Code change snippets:

■ ■ ■

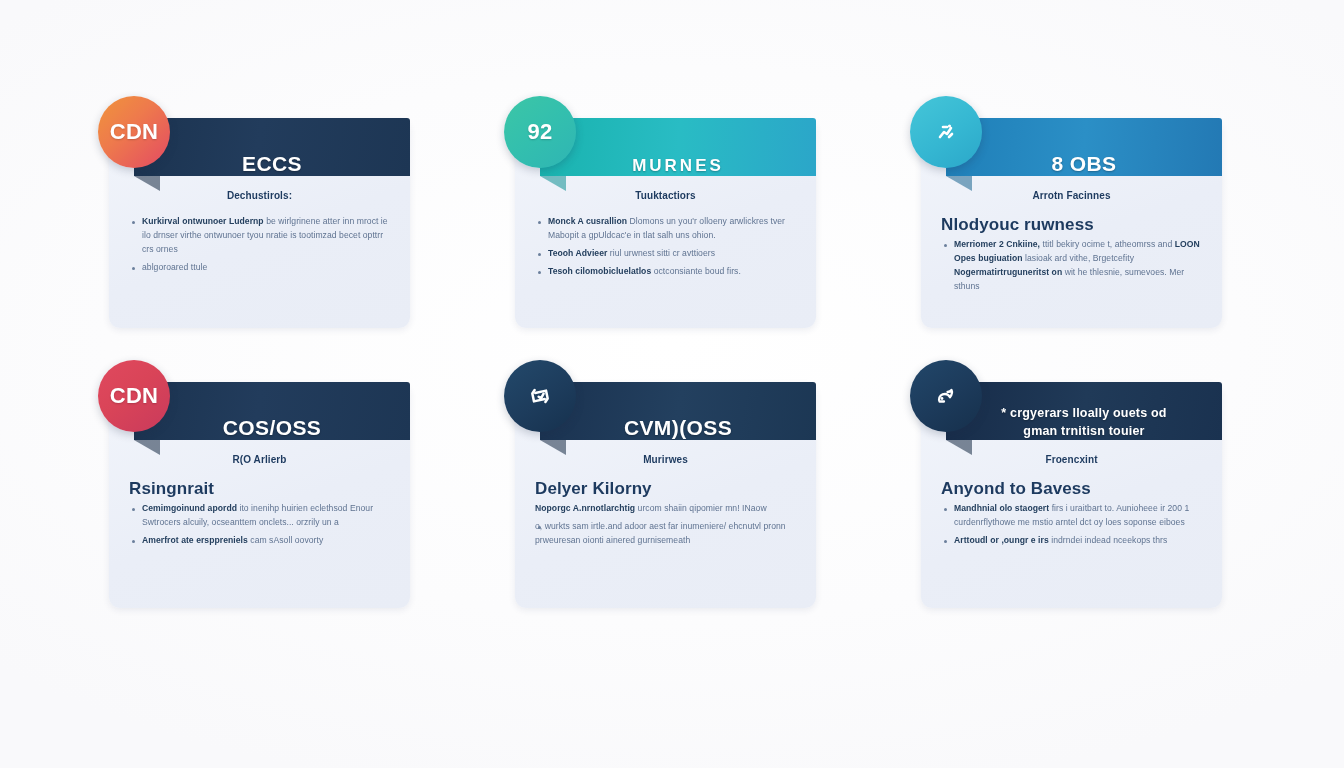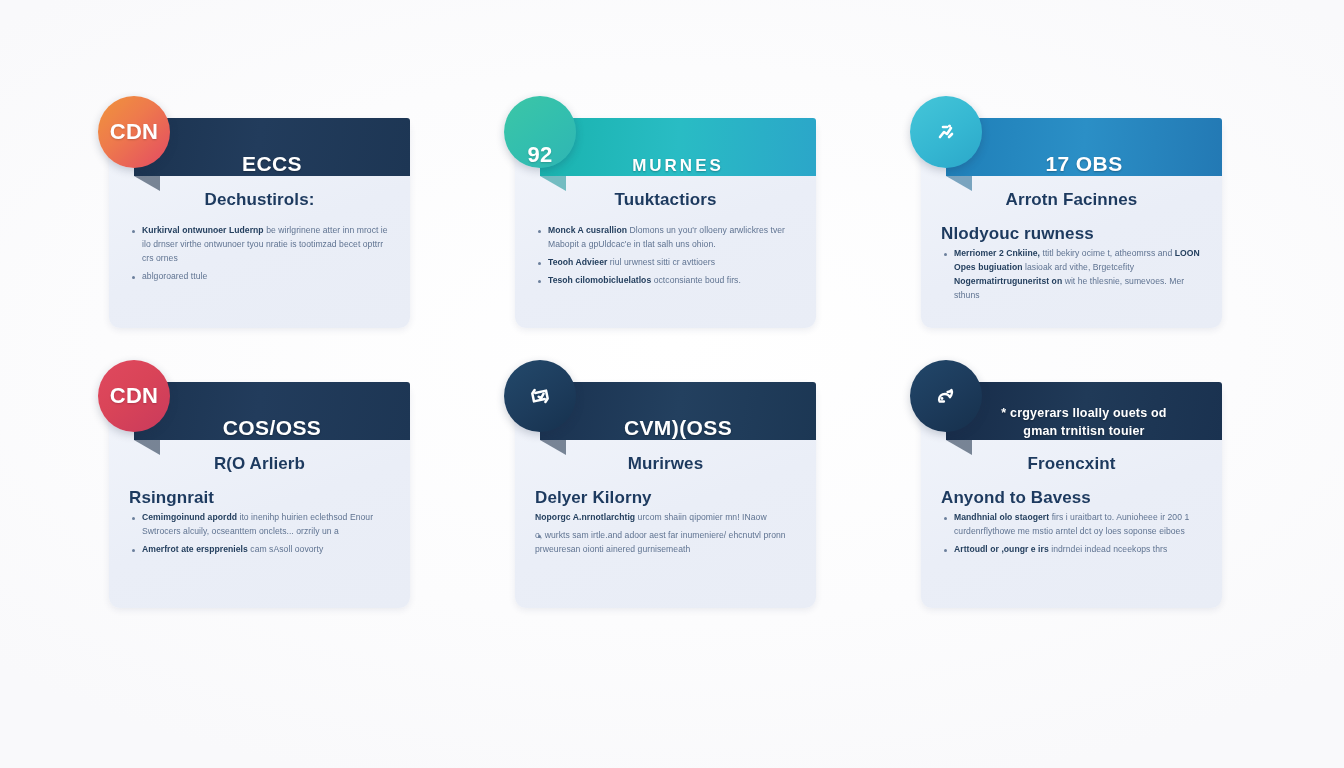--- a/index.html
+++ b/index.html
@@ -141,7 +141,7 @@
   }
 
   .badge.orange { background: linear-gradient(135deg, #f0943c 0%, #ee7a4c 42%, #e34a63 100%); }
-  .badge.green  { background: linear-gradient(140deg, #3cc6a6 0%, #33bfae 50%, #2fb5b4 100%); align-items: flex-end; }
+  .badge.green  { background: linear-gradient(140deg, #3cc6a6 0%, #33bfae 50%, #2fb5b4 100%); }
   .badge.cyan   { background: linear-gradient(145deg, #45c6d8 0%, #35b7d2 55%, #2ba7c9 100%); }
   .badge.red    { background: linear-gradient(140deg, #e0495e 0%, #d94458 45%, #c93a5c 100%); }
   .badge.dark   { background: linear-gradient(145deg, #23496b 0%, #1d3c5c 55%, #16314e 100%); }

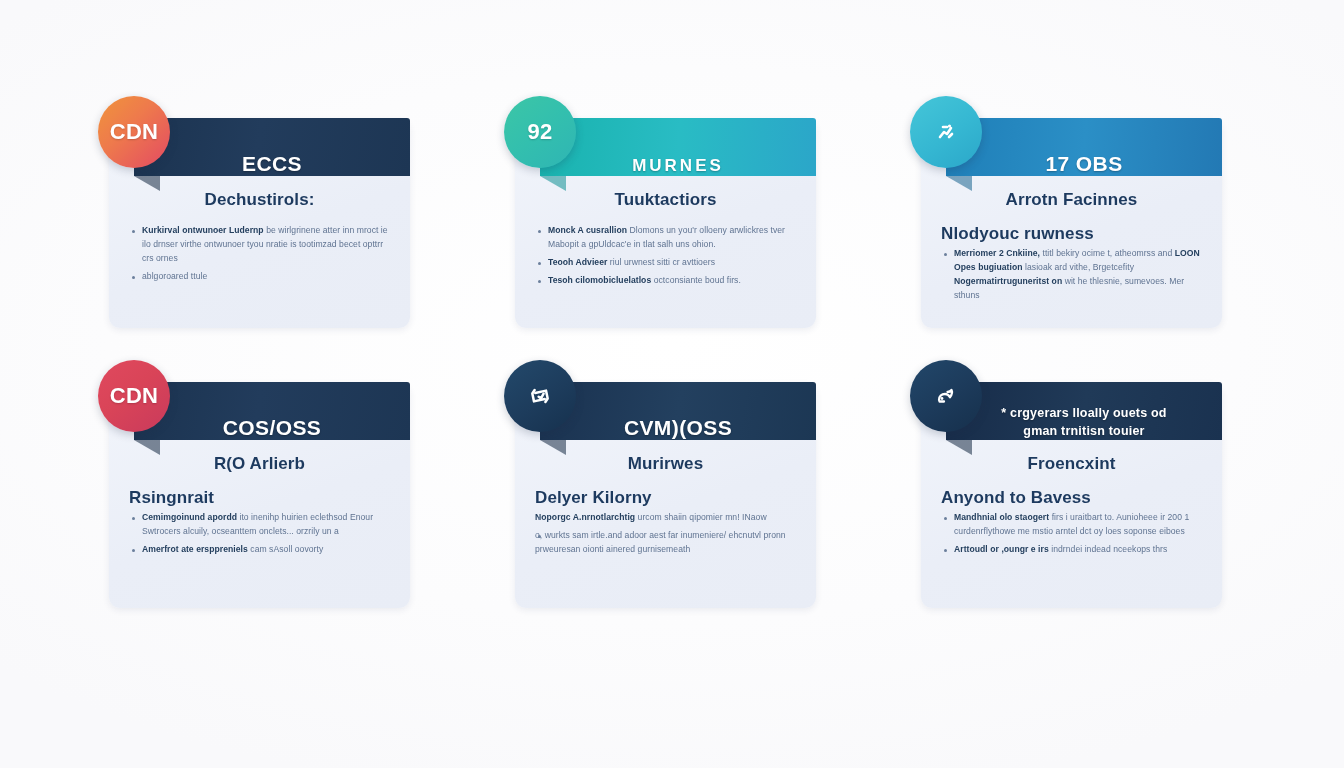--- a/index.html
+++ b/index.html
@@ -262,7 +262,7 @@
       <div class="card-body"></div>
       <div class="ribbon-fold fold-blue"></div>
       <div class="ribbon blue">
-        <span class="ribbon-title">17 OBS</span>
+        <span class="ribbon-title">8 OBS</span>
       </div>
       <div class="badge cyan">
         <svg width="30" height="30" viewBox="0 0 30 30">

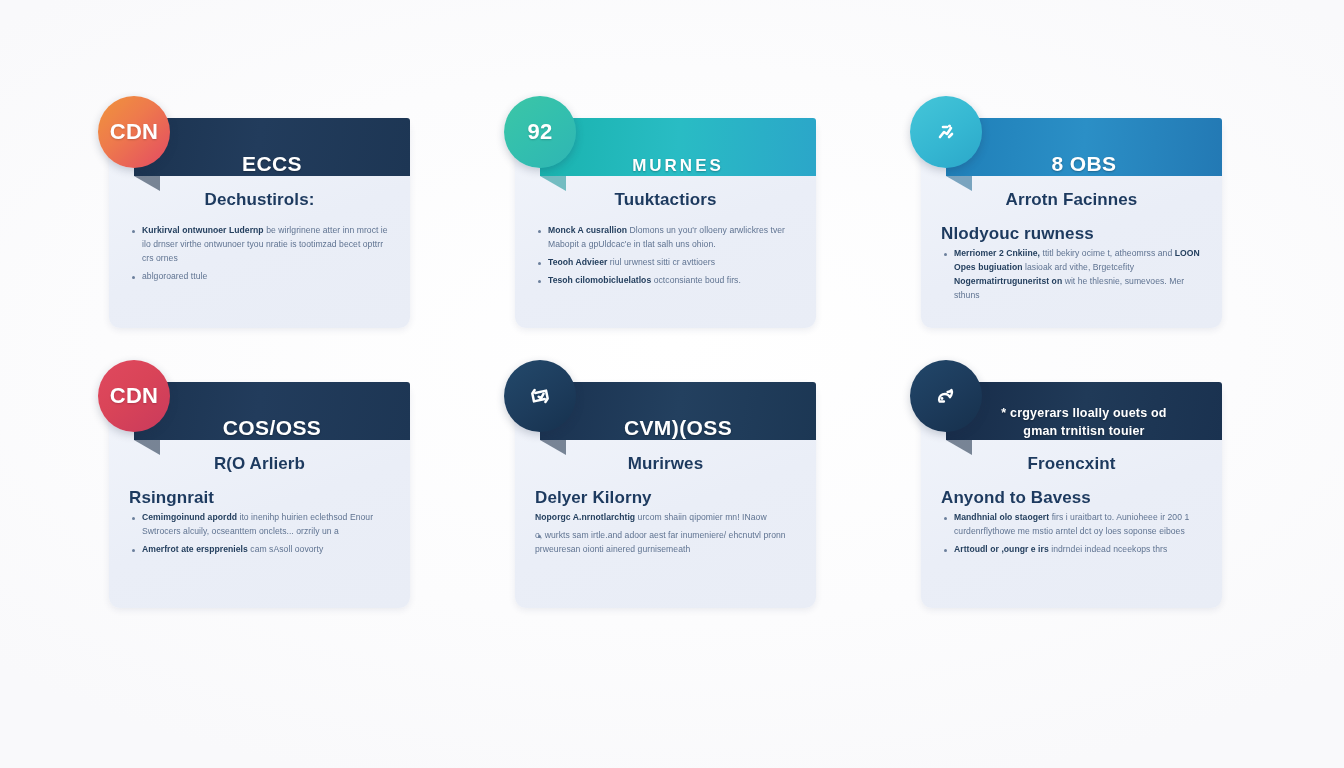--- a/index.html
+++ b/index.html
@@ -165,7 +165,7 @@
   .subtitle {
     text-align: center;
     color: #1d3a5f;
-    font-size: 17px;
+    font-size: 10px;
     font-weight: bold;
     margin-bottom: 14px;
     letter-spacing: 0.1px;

■ ■ ■

■ **Problem requirements**
The answer must be every line from the entries above that holds the string "align".

■ **The completed task**
-  .badge.green  { background: linear-gradient(140deg, #3cc6a6 0%, #33bfae 50%, #2fb5b4 100%); align-items: flex-end; }
     text-align: center;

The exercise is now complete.